Temporary foreign workers, including Filipinos, face grim plight in New Brunswick seafood industry
Temporary foreign workers (TFWs), including Filipinos, who filled vacancies in seafood processing in the Canadian province of New Brunswick during the pandemic, have ended up in grueling, oppressive, even dangerous jobs for meager earnings, according to research from Dalhousie University.
TFWs face “threats, long hours, overcrowded accommodations, low pay and unsafe working conditions, amid the Covid pandemic,” the study found.
“We discovered that the occupational conditions of low-wage migrant workers in the seafood industry are much more precarious than what we have seen so far in the region,” says Dr. Raluca Bejan, an assistant professor of Social Work at Dalhousie and lead author of a new report on the issue.
Dr. Bejan said hours-long interviews with 15 TFWs (13 Mexicans and 2 Filipinos) who arrived in New Brunswick in 2020 painted a grim picture, the Dalhousie University news site’s Alison Auld reported. .
“Harassment and verbal abuse, yelling, dangerous working conditions, washroom breaks deducted from paycheques, fear, employer threats of deportation, limited training and low pay,” she says left many workers on edge.

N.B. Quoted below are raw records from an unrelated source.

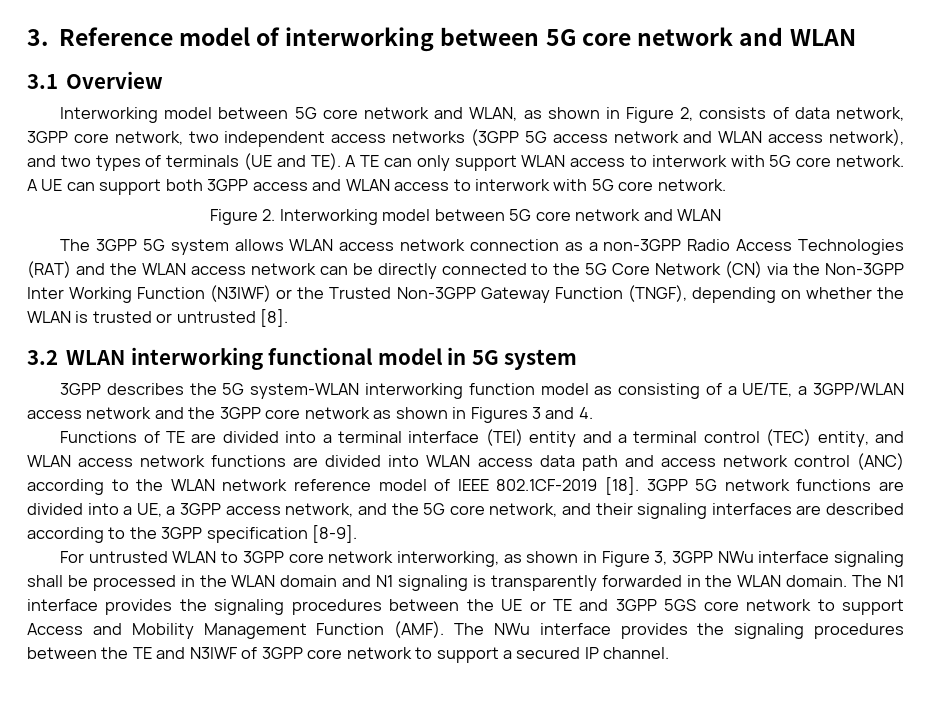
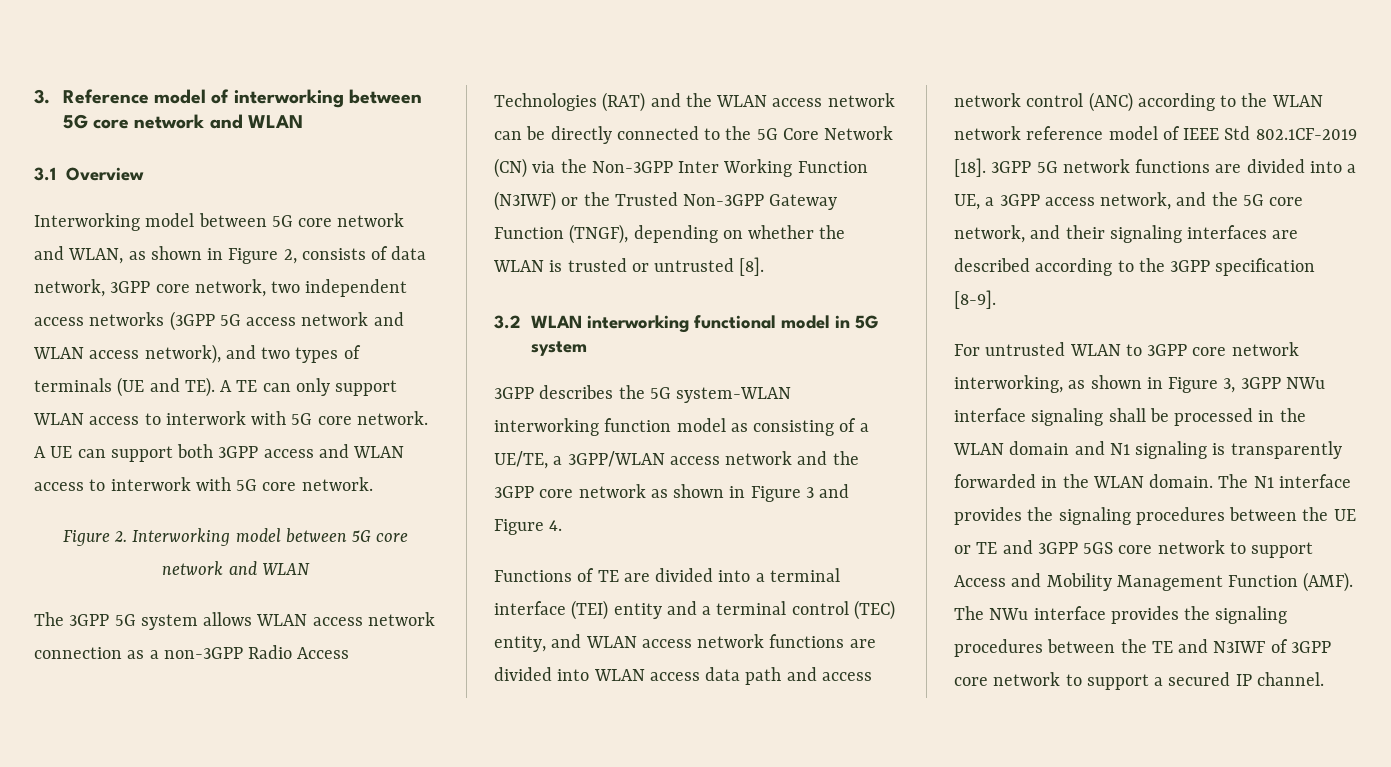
- 3GPP describes the 5G system-WLAN interworking function model as consisting of a UE/TE, a 3GPP/WLAN access network and the 3GPP core network as shown in Figures 3 and 4.
+ 3GPP describes the 5G system-WLAN interworking function model as consisting of a UE/TE, a 3GPP/WLAN access network and the 3GPP core network as shown in Figure 3 and Figure 4.
- Functions of TE are divided into a terminal interface (TEI) entity and a terminal control (TEC) entity, and WLAN access network functions are divided into WLAN access data path and access network control (ANC) according to the WLAN network reference model of IEEE 802.1CF-2019 [18].
+ Functions of TE are divided into a terminal interface (TEI) entity and a terminal control (TEC) entity, and WLAN access network functions are divided into WLAN access data path and access network control (ANC) according to the WLAN network reference model of IEEE Std 802.1CF-2019 [18].

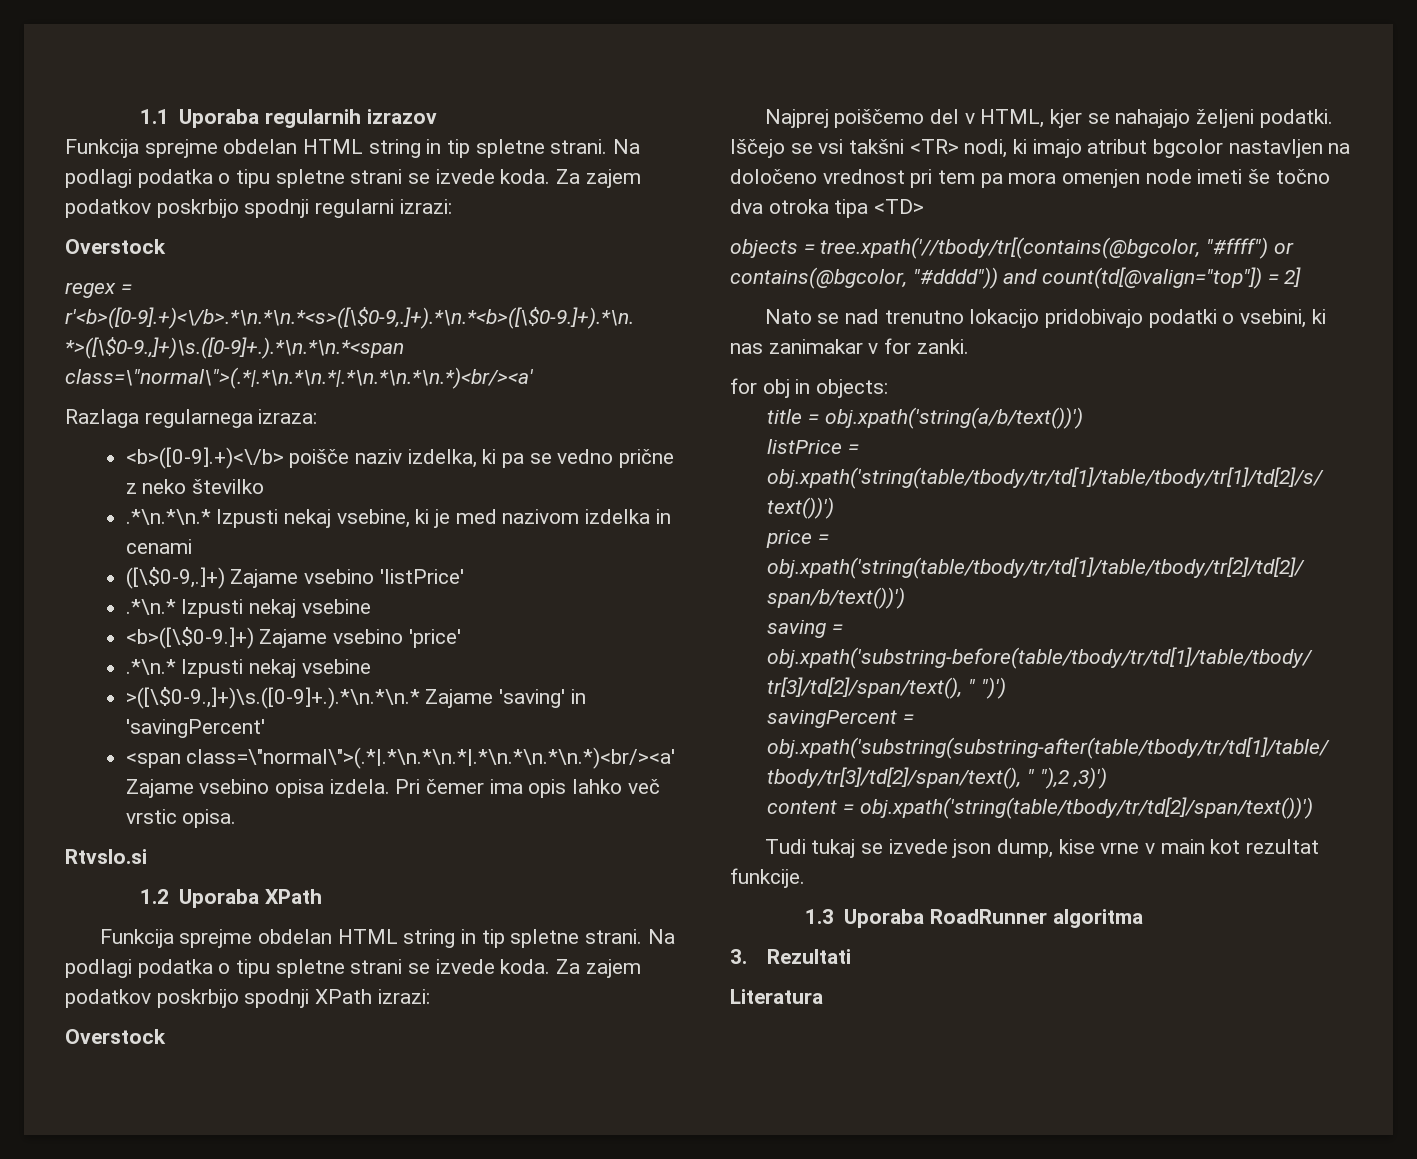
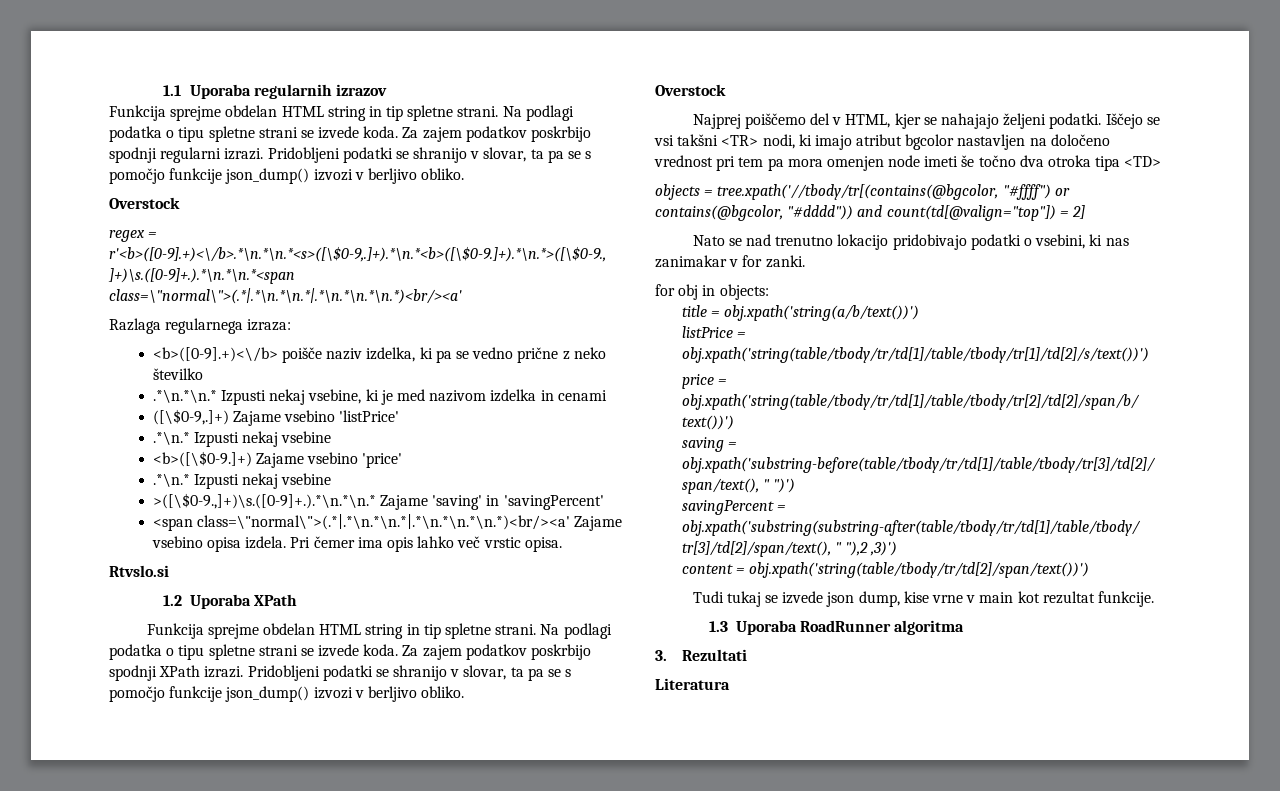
- Za zajem podatkov poskrbijo spodnji regularni izrazi:
+ Za zajem podatkov poskrbijo spodnji regularni izrazi. Pridobljeni podatki se shranijo v slovar, ta pa se s pomočjo funkcije json_dump() izvozi v berljivo obliko.
- Za zajem podatkov poskrbijo spodnji XPath izrazi:
+ Za zajem podatkov poskrbijo spodnji XPath izrazi. Pridobljeni podatki se shranijo v slovar, ta pa se s pomočjo funkcije json_dump() izvozi v berljivo obliko.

The workers also described cramped, barely heated housing with up to 20 people living in one house, limited space for food and unsuitable beds that left some sleeping on the floor.
The research team found that the TFWs paid recruitment fees of up to $2,000, earned $13 per hour or just $300 a week. Some paid about $300 a month for lodging, with one person paying $11,000 to secure a work contract in New Brunswick.Many missed their families and felt like outsiders in their work communities.
The study makes 12 recommendations for the federal and provincial governments to improve protections for the TFWs, including granting permanent residence on arrival, open work permits to enable workers to change employers in cases of abuse, and ensuring access to safe and affordable housing as well as health insurance.
“This program cannot be only a one-way street — beneficial for Canada and Canadian industry only,” says Dr. Bejan. “Canada has an obligation to look after migrant workers, especially since the seafood processing industry constitutes 30 percent of Canada’s GDP in the marine sector.”